抄録
医薬品開発における有効性、安全性およびトキシコ/ファーマコキネティクス等の前臨床試験には実験動物の利用が必須となっている。非げっ歯類の一種であるミニブタは、さまざまな点でヒトに近いと考えられてきたが、その体格から取扱いが難しく、かつ多量の被験物質が必要なため、動物実験への応用は躊躇されてきた。しかしながら、2008年に国内で超小型実験用ミニブタ(マイクロミニピッグ)が開発され、ヒト薬物代謝予測の観点から、マイクロミニピッグの創薬研究への応用が期待されている。
動物実験で観察されえなかった薬剤性心毒性あるいは肝毒性が、臨床試験や市販後に見出されることも少なくない。このリスクを回避するためには、循環器疾患モデルなど、実験動物を効率的に活用し、病態時における候補品の低用量および高用量における生体内運命と暴露影響を把握することが重要である。本研究では、医薬候補品の薬物動態試験で注目されはじめたマイクロミニピッグ肝とヒト肝のチトクロムP450 (総称をP450、各分子種をCYPと記す) が触媒する典型的な薬物代謝酵素活性を比較した。サル、イヌ、ミニブタおよびヒト肝に共通して典型的な薬物酸化酵素活性が認められた。マイクロミニピッグとヒト肝の向精神薬の水酸化反応 (CYP3Aの指標)は位置選択的であったが、ミニブタ肝のβ遮断薬の水酸化酵素活性は、ヒトに比べて高い触媒機能が認められた。他演者らにより開発された食餌成分を利用したマイクロミニピッグ循環器疾患モデルにおける主要薬物代謝酵素活性の変動は限定的であった。
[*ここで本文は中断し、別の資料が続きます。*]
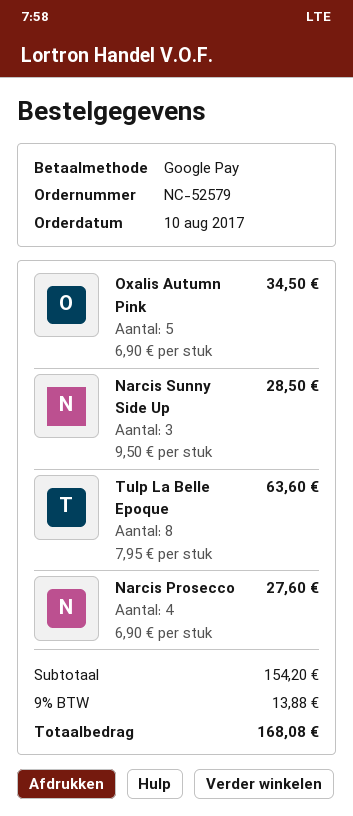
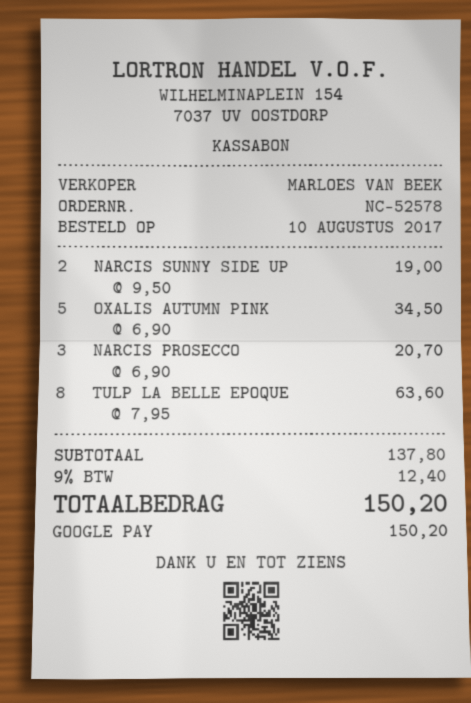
order number: NC-52579 -> NC-52578
Narcis Sunny Side Up: 3 x 9.50 = 28.50 -> 2 x 9.50 = 19.00
Narcis Prosecco: 4 x 6.90 = 27.60 -> 3 x 6.90 = 20.70
subtotal: 154.20 -> 137.80
tax: 9% = 13.88 -> 9% = 12.40
total: 168.08 -> 150.20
以上、ミニブタ肝代謝酵素活性の特徴が明らかとなった。医薬候補品の暴露影響や薬物相互作用評価をin vivoで行う際も、健常あるいは病態時の薬物消失を予測することは重要である。本研究の成果は、前臨床試験におけるこれら実験動物マイクロミニピッグの基盤情報となることが期待される。